───── Task inputs
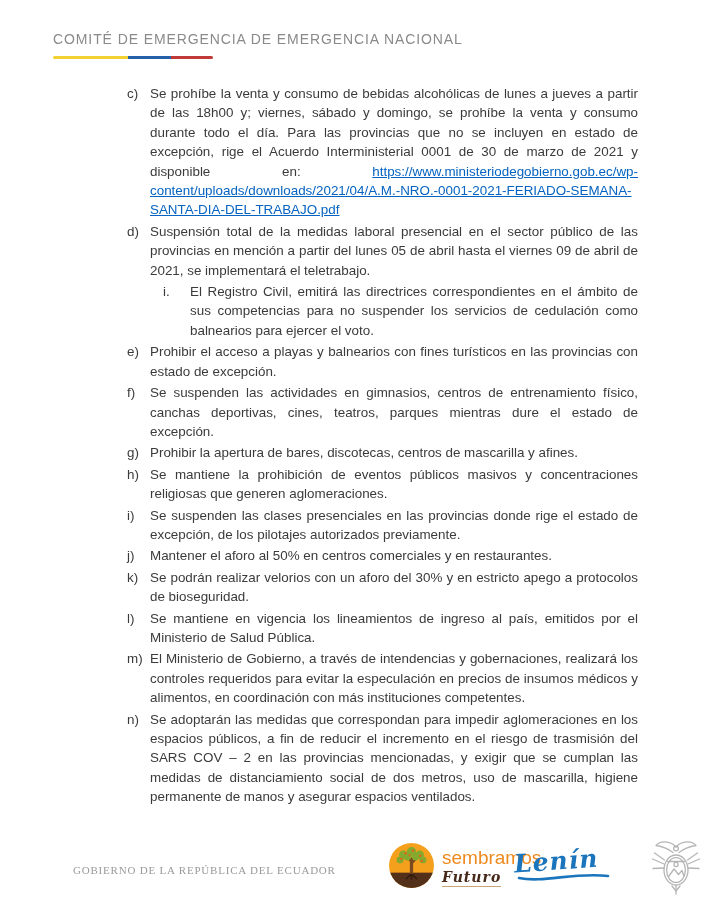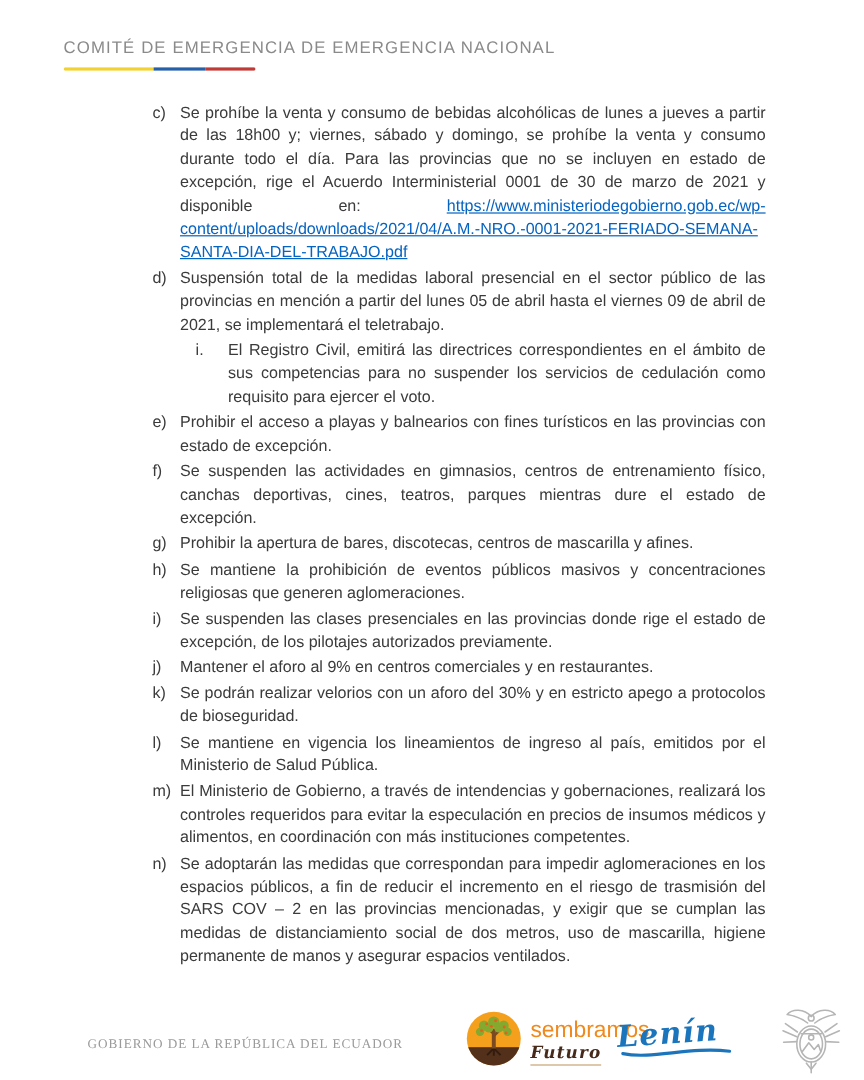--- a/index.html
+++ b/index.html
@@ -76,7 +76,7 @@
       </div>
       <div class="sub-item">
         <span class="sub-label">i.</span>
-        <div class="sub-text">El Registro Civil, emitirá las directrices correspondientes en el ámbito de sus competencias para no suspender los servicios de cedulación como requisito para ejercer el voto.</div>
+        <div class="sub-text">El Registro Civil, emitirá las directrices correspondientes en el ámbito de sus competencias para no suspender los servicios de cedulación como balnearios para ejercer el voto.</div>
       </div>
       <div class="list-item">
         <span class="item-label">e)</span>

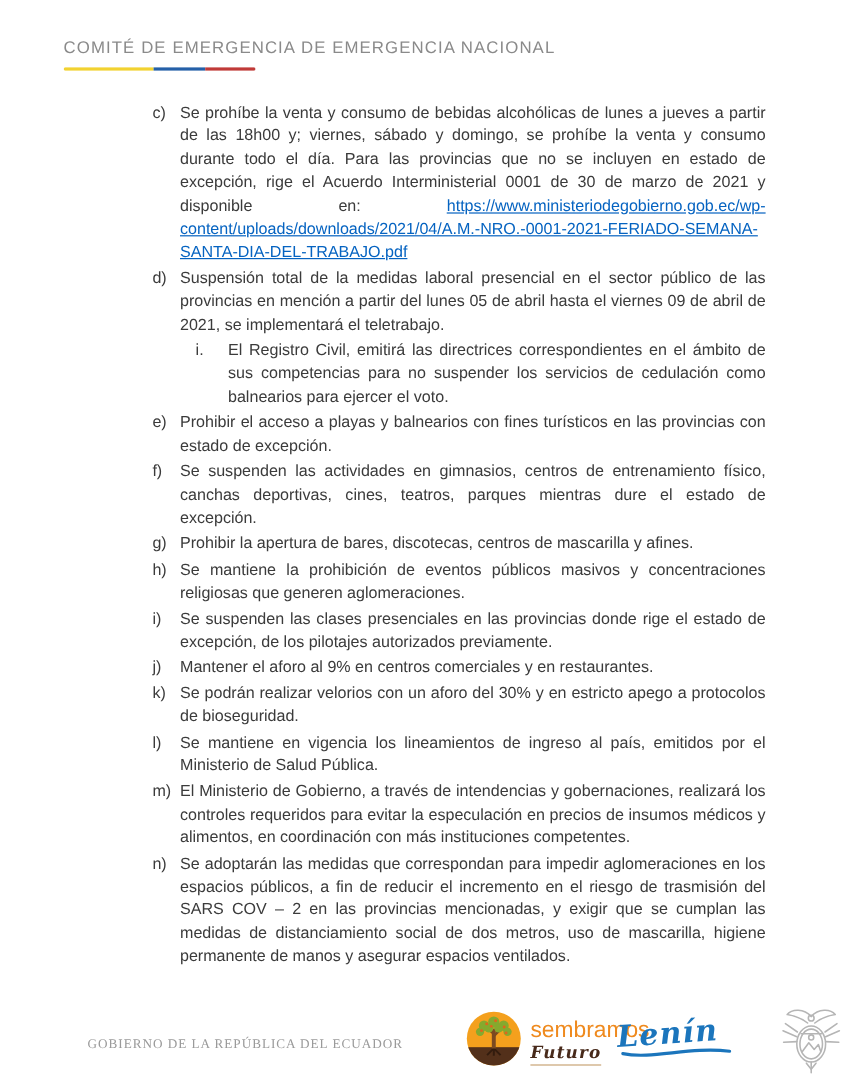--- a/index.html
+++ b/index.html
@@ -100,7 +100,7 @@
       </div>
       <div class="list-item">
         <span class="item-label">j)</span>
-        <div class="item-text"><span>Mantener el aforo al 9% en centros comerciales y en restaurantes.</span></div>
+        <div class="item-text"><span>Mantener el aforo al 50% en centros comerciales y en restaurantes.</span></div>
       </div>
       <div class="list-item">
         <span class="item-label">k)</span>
──────────
───── Task inputs
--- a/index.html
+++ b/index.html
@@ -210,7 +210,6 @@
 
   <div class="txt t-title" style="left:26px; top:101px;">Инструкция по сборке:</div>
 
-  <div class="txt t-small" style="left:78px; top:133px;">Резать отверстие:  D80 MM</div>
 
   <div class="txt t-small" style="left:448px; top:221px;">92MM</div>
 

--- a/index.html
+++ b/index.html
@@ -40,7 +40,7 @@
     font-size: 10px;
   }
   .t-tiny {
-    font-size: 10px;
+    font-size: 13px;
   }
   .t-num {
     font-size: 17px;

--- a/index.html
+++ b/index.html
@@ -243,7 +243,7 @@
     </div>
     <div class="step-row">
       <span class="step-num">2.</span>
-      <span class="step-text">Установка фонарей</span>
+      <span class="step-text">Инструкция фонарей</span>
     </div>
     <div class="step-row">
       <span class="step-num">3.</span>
──────────
Exercise brief » All lines in the entries above that include "Инструкция" should be found and copied.

Answer area »
   <div class="txt t-title" style="left:26px; top:101px;">Инструкция по сборке:</div>
+      <span class="step-text">Инструкция фонарей</span>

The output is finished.